=== YOUR GOAL ===
Reproduce the first line of the material below and each line after it, exactly, through the line containing "(164, 115) none", and give nothing more.

=== EXERCISE INPUTS ===

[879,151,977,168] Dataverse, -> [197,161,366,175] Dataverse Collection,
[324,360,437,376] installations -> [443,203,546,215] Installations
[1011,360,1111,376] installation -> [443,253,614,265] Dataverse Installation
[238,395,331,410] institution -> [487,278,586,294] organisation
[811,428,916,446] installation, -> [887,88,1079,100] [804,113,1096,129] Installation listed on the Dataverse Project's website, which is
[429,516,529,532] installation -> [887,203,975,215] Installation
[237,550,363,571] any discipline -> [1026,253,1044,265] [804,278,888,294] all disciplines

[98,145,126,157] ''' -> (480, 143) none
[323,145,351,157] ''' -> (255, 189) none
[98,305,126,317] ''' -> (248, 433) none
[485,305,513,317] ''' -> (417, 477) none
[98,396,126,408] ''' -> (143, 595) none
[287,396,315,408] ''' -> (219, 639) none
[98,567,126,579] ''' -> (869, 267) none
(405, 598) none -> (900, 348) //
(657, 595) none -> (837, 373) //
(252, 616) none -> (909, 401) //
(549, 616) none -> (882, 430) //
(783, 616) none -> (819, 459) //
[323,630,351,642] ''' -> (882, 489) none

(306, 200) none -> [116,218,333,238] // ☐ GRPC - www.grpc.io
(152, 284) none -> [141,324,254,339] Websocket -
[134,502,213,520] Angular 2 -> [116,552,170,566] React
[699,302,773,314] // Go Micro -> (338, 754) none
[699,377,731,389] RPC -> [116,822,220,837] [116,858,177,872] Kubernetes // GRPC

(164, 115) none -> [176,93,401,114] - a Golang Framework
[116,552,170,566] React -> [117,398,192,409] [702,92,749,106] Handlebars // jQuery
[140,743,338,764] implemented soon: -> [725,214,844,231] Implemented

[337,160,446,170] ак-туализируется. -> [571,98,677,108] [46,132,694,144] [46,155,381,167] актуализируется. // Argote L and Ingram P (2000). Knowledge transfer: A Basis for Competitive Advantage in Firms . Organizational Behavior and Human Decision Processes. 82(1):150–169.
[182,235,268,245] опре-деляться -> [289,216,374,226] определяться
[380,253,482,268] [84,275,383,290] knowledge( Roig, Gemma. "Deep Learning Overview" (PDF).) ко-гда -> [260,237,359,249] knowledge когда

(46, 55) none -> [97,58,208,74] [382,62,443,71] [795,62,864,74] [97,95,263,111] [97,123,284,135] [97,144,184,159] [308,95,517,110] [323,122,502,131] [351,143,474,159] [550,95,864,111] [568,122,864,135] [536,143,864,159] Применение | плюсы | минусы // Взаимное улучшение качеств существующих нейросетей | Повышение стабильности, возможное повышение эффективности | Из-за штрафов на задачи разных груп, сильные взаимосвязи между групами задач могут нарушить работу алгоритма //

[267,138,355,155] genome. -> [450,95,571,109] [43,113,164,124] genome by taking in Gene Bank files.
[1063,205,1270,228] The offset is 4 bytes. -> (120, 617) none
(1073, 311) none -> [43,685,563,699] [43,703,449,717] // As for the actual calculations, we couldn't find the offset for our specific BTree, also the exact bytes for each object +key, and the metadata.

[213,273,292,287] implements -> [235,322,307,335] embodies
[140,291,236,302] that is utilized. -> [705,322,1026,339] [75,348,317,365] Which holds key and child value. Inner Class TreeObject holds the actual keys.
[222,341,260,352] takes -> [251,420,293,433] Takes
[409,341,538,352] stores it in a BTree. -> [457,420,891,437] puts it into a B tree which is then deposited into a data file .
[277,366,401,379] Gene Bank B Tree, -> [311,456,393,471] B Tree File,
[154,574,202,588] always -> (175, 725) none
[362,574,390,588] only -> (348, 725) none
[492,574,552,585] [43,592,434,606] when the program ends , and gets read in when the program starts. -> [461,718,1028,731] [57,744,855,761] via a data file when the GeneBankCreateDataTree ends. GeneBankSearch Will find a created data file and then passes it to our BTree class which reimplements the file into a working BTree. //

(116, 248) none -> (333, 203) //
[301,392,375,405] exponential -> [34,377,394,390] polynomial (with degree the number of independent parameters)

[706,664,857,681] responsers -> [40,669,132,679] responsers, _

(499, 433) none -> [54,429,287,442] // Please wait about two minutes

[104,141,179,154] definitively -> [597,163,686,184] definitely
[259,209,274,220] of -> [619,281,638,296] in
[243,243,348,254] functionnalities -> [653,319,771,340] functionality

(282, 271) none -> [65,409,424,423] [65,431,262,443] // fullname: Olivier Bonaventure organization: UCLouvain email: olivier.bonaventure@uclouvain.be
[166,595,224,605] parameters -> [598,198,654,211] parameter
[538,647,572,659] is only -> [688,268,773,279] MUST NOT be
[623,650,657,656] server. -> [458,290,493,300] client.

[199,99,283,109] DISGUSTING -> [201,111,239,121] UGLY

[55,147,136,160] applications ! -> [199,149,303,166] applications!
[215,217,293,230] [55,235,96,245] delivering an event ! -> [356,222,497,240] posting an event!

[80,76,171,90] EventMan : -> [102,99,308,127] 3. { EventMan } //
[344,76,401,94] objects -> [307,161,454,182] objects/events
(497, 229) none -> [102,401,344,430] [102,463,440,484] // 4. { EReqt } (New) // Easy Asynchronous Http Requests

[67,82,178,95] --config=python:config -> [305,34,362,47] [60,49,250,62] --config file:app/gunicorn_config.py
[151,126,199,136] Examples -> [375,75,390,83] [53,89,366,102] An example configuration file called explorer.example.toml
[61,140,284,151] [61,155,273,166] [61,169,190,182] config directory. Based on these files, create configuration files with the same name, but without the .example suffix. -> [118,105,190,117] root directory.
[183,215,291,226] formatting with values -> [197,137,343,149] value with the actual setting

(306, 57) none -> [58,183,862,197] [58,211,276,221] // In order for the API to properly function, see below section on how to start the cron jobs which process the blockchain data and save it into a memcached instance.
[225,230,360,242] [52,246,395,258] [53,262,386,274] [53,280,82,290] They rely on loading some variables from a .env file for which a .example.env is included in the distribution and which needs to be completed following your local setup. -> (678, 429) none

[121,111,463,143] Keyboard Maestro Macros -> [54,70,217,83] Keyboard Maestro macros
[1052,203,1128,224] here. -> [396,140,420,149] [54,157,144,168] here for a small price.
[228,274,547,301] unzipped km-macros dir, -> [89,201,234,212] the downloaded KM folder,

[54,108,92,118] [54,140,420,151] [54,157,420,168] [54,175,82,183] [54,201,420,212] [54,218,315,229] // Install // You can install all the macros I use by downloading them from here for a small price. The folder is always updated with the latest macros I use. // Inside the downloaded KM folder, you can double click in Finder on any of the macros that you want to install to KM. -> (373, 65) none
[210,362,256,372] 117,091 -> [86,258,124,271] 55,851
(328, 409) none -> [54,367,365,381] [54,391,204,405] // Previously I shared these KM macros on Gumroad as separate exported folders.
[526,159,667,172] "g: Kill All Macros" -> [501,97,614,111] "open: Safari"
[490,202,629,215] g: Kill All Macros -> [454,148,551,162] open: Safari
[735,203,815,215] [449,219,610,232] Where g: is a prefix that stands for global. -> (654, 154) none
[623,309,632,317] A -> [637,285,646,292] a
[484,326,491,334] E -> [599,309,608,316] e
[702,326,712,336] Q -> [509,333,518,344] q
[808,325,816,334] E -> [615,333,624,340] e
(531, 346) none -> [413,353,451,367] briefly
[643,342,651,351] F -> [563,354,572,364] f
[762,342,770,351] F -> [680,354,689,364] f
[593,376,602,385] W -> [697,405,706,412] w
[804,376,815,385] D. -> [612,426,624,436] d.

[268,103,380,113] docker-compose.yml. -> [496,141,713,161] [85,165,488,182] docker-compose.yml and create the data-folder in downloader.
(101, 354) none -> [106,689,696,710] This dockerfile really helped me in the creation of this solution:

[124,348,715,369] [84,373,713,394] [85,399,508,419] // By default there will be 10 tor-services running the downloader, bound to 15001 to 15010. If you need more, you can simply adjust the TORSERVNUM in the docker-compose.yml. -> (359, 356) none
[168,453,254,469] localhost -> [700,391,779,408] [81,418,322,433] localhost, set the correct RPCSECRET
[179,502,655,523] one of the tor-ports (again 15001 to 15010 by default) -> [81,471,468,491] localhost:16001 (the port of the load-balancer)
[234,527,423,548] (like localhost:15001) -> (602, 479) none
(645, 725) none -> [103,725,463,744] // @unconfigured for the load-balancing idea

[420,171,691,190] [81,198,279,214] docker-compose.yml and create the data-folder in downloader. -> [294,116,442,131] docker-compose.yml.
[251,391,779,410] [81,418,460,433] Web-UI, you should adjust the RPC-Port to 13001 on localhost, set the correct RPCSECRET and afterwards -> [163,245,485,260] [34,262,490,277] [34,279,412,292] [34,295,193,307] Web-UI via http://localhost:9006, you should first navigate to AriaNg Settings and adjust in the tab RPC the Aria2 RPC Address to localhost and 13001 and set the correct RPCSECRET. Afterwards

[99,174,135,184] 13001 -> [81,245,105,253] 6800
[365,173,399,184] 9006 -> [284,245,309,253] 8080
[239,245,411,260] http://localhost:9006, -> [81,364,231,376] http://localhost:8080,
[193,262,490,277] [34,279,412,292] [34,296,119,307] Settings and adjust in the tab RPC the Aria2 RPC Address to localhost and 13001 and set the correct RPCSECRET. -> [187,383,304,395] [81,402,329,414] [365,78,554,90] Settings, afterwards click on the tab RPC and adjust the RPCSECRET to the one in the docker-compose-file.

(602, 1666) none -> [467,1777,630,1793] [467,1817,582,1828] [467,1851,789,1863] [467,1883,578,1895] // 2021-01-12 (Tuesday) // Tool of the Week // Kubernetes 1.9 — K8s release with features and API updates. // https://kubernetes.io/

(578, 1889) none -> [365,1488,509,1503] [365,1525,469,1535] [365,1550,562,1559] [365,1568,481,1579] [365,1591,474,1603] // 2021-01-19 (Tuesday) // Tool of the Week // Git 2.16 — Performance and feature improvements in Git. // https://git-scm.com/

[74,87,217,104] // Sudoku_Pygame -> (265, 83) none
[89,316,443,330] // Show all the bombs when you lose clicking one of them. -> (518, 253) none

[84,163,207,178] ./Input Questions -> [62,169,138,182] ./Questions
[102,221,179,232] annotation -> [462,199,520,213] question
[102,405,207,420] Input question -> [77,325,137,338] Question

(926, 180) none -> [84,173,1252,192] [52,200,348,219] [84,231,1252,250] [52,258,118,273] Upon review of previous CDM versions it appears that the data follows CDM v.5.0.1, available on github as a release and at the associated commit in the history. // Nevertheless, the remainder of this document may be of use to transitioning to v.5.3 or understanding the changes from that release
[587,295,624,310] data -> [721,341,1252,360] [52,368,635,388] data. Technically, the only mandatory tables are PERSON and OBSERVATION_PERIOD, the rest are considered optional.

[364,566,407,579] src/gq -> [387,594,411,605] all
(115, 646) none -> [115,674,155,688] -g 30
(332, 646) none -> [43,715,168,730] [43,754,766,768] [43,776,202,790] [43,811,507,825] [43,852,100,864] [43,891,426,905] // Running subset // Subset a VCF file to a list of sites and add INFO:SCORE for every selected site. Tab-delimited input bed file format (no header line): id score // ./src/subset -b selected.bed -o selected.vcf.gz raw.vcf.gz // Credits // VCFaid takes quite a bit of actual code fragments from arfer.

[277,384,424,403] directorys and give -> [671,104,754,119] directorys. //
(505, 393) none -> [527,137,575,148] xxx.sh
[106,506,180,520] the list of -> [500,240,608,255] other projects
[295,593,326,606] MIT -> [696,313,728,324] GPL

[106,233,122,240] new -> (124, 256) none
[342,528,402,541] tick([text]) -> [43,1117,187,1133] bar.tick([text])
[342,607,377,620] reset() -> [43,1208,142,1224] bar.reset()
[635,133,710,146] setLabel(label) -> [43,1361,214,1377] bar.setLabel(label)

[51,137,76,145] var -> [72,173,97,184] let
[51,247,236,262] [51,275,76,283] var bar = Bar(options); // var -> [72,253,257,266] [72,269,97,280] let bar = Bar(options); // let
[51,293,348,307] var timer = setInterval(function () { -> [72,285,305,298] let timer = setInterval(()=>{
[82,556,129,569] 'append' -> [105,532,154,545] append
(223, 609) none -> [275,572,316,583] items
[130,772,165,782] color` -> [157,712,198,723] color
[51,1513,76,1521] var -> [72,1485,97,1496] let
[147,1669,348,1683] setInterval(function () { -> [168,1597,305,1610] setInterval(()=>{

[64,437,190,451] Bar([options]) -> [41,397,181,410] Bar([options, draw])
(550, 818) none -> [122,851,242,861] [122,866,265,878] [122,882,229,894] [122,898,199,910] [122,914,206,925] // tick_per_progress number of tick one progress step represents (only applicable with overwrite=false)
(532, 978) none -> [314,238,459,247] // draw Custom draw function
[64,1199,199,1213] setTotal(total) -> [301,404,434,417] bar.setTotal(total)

=== SOLVED EXERCISE ===
[879,151,977,168] Dataverse, -> [197,161,366,175] Dataverse Collection,
[324,360,437,376] installations -> [443,203,546,215] Installations
[1011,360,1111,376] installation -> [443,253,614,265] Dataverse Installation
[238,395,331,410] institution -> [487,278,586,294] organisation
[811,428,916,446] installation, -> [887,88,1079,100] [804,113,1096,129] Installation listed on the Dataverse Project's website, which is
[429,516,529,532] installation -> [887,203,975,215] Installation
[237,550,363,571] any discipline -> [1026,253,1044,265] [804,278,888,294] all disciplines

[98,145,126,157] ''' -> (480, 143) none
[323,145,351,157] ''' -> (255, 189) none
[98,305,126,317] ''' -> (248, 433) none
[485,305,513,317] ''' -> (417, 477) none
[98,396,126,408] ''' -> (143, 595) none
[287,396,315,408] ''' -> (219, 639) none
[98,567,126,579] ''' -> (869, 267) none
(405, 598) none -> (900, 348) //
(657, 595) none -> (837, 373) //
(252, 616) none -> (909, 401) //
(549, 616) none -> (882, 430) //
(783, 616) none -> (819, 459) //
[323,630,351,642] ''' -> (882, 489) none

(306, 200) none -> [116,218,333,238] // ☐ GRPC - www.grpc.io
(152, 284) none -> [141,324,254,339] Websocket -
[134,502,213,520] Angular 2 -> [116,552,170,566] React
[699,302,773,314] // Go Micro -> (338, 754) none
[699,377,731,389] RPC -> [116,822,220,837] [116,858,177,872] Kubernetes // GRPC

(164, 115) none -> [176,93,401,114] - a Golang Framework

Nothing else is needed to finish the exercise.